Department of Children and Families officials have a blunt assessment of the child welfare system in the case of an 11-year-old Manatee County girl whose body was found in a freezer:
The system failed Janiya Thomas, according to a state review of the girl’s death.
DCF released a Critical Incident Rapid Response Team report and started an investigation after the girl’s body was found in a freezer last month.
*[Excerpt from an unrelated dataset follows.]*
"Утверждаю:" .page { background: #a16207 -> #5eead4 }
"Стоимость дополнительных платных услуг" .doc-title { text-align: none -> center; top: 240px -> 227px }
The Manatee County Sheriff’s Office Child Protective Investigators Division and the network of community agencies that assist them are the main focus.
Janiya’s body was found Oct. 18 in a cardboard box inside a padlocked freezer at her grandmother’s Bradenton home.
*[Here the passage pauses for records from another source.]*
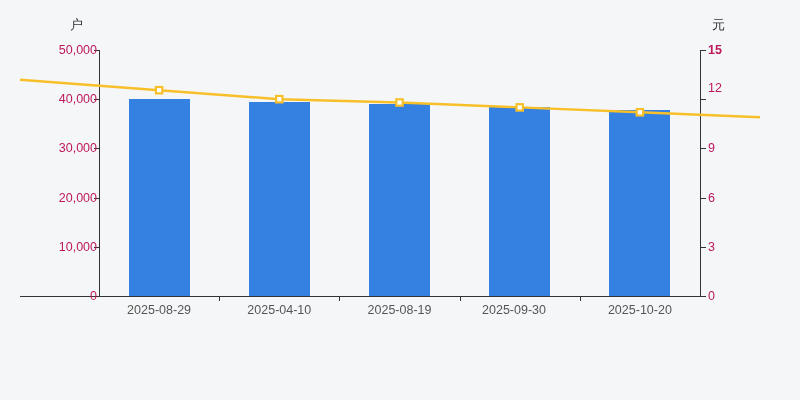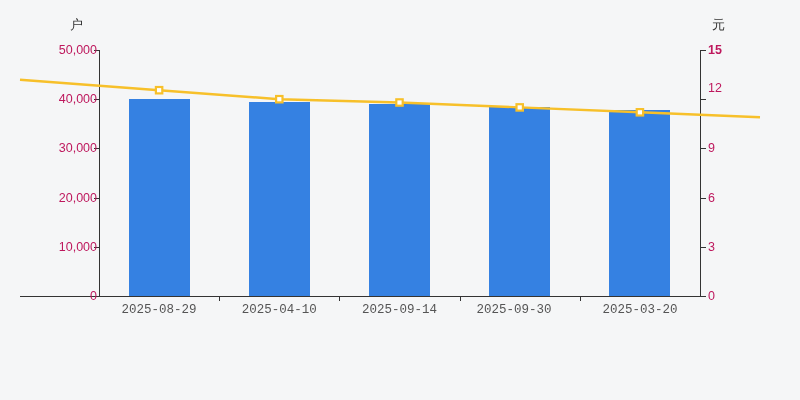"2025-08-29" .xlabel { font-family: Liberation Mono, monospace -> Liberation Sans, sans-serif }
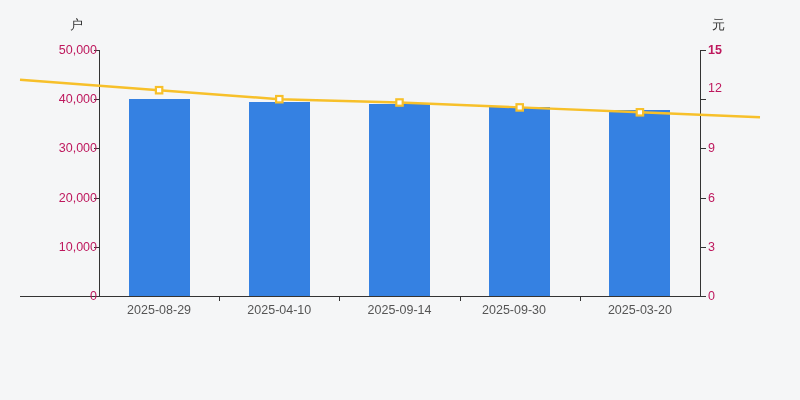"2025-09-14" div.xlabel { text: 2025-09-14 -> 2025-08-19 }
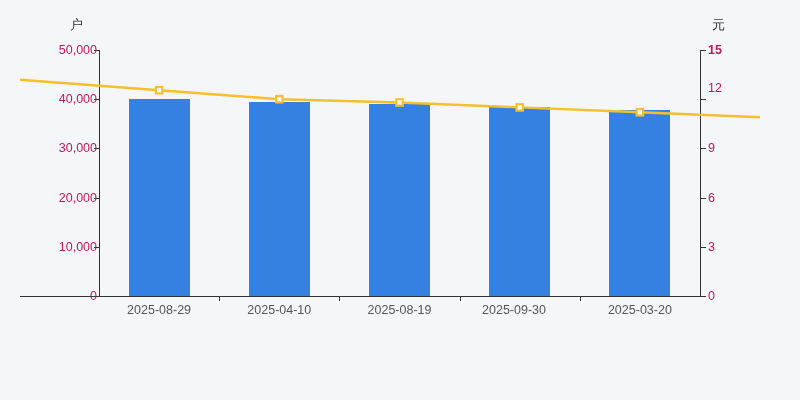"2025-03-20" div.xlabel { text: 2025-03-20 -> 2025-10-20 }
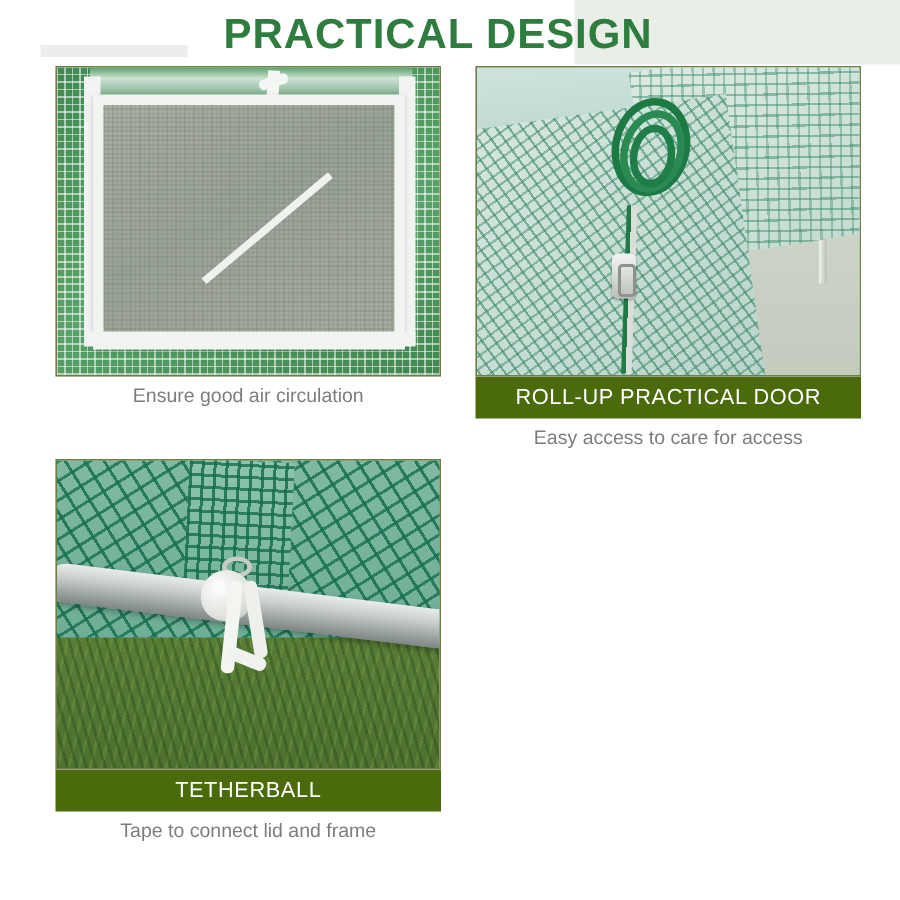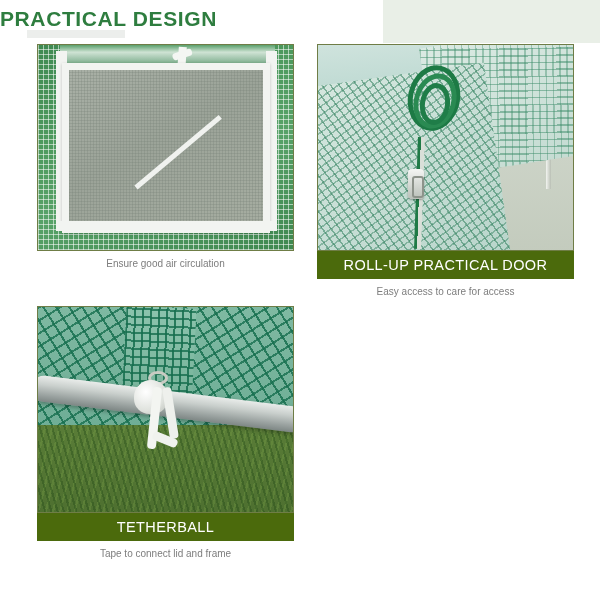"PRACTICAL DESIGN" .page-title { font-size: 21px -> 28px; text-align: left -> center }
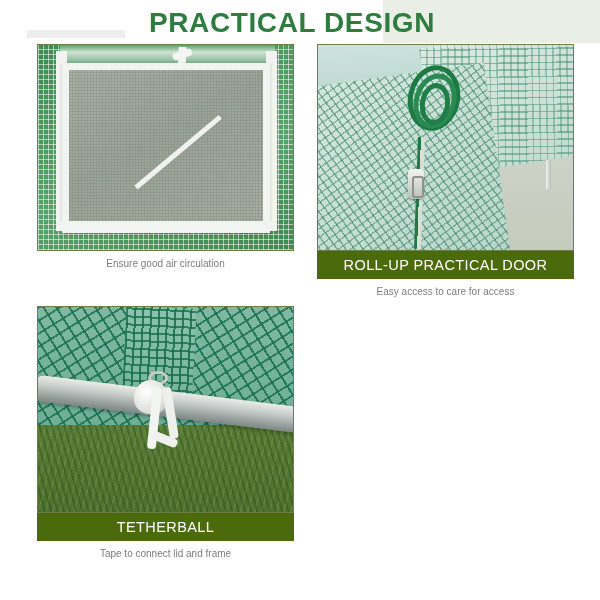"Ensure good air circulation" .caption { font-size: 10px -> 13px }
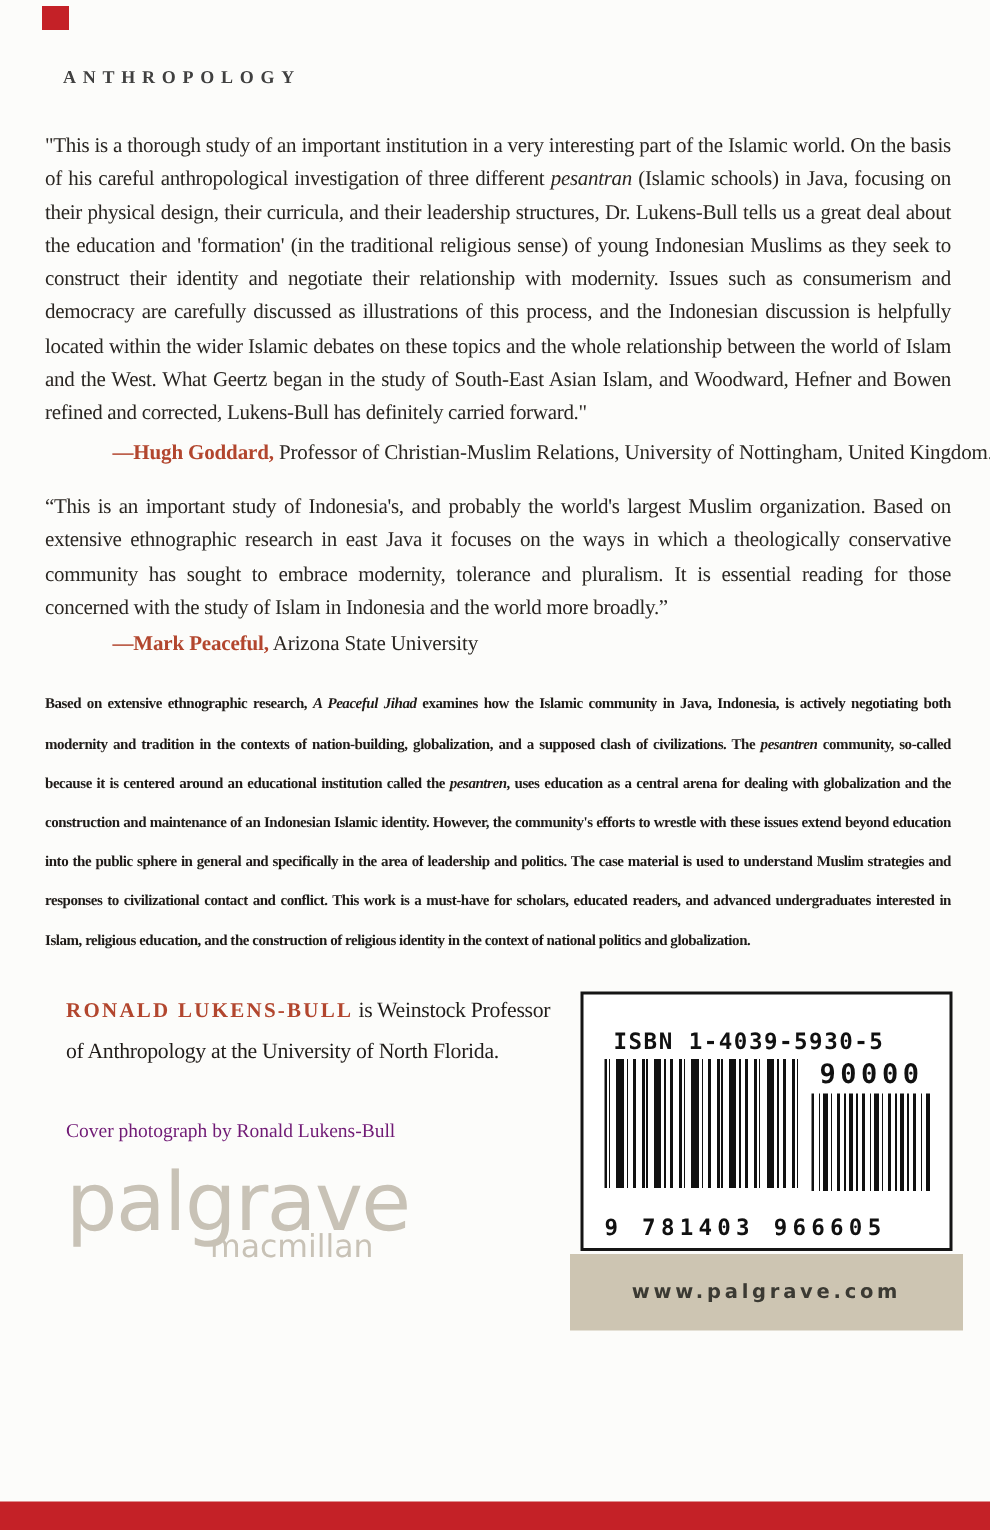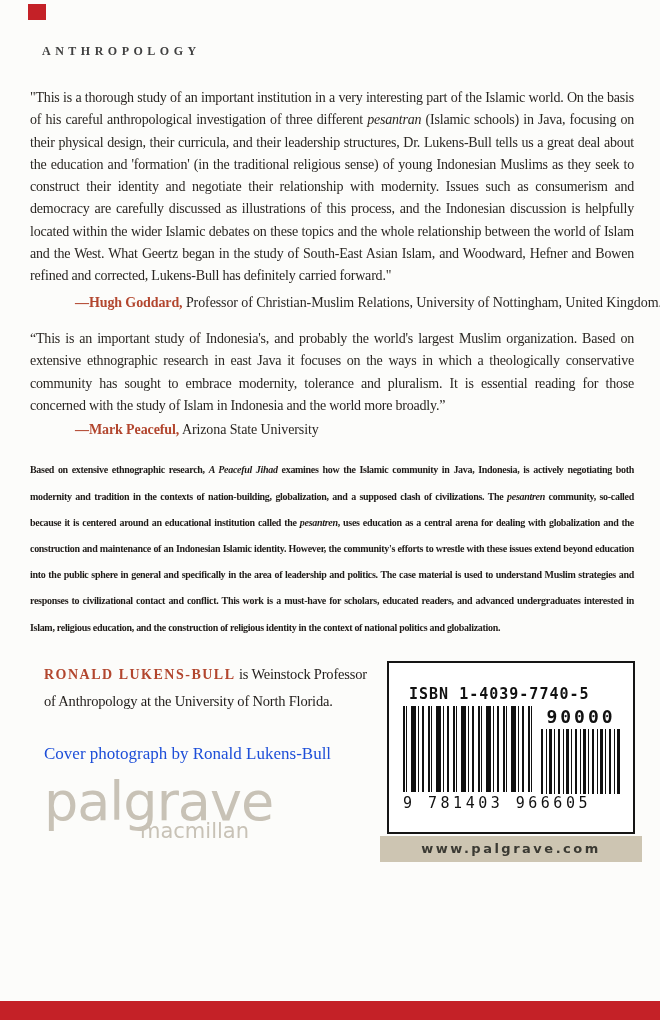"ISBN 1-4039-7740-5" div.isbn { text: 1-4039-7740-5 -> 1-4039-5930-5 }
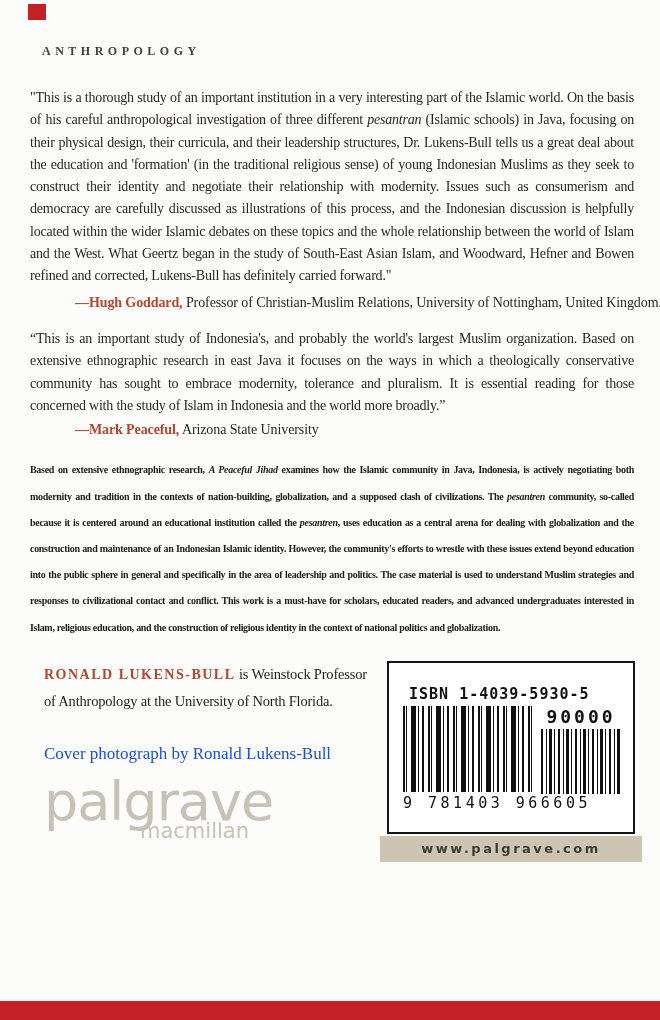"Cover photograph by Ronald Lukens-Bull" .credits p { color: #1d4ed8 -> #701a75; font-size: 17px -> 13px }
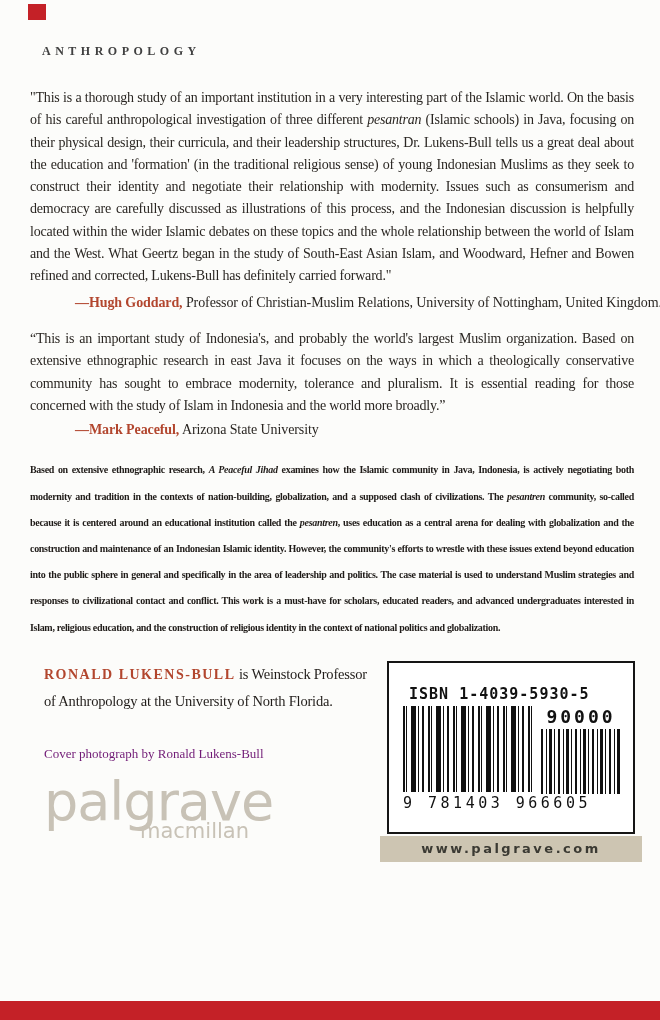"9 781403 966605" .ean { font-weight: normal -> bold; margin-top: 0 -> 15px }
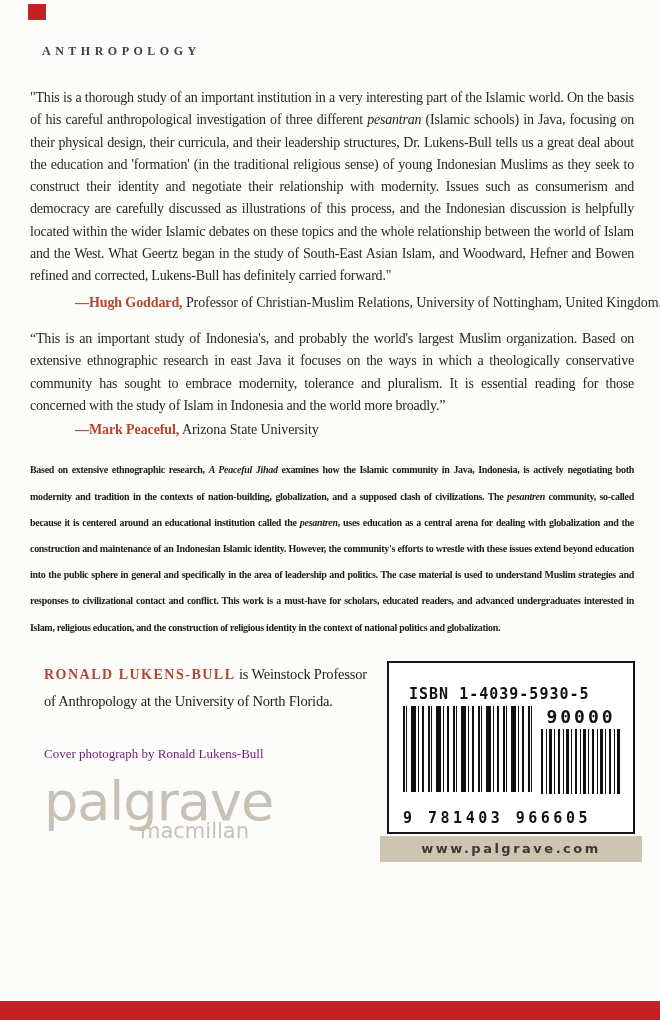"www.palgrave.com" .website-strip { height: 26px -> 51px }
The discovery came days after Janiya was reported missing and a year after the girl had last been seen.
The voluminous amount of paperwork revealed there had been a history of violence involving Janiya’s mother, Keishanna Thomas, and her five children.
Among the discoveries:
- Investigations into Janiya’s whereabouts were closed prematurely.
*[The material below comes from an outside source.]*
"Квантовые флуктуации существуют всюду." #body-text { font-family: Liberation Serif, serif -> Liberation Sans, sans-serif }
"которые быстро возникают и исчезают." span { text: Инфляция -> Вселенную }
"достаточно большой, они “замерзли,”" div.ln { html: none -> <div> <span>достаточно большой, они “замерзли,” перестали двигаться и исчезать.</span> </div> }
- There was an alarming lack of critical assessment during case investigations – especially into the environment in the Thomas household.
- Janiya wasn’t reported missing until a month after her mother couldn’t produce her for officials.
The report also shows investigators asked Thomas on four occasions where Janiya was beginning in September. Each time, she lied or ignored them. Even with that uncertainty and no trace of Janiya, the Manatee County sheriff’s investigator still closed the case.
Thomas was arrested on Oct. 16. She is being held on aggravated child abuse charges along with abuse of a dead body charges. Her bonds total $200,000.
The investigation into specifically how Janiya died is ongoing.
This case alerted the special response team to also take a closer look into all of the Manatee County child welfare cases. And because of the failures in Janiya’s case, the agencies have agreed on some immediate procedural changes.
Children who live in a home under investigation must be included in that investigation, a new rule states. And proper documentation of a child’s whereabouts must be provided, along with more attention to cases with multiple priors to check for patterns of abuse.
"The findings in the CIRRT report outline specific areas for improvement in the child welfare system," DCF Secretary Mike Carroll said in a statement. "We are committed to working with our partners at the Manatee County Sheriff’s Office and the Sarasota Family YMCA to rapidly address the findings in the report, and their coordination with Children’s Legal Services, to better protect vulnerable children."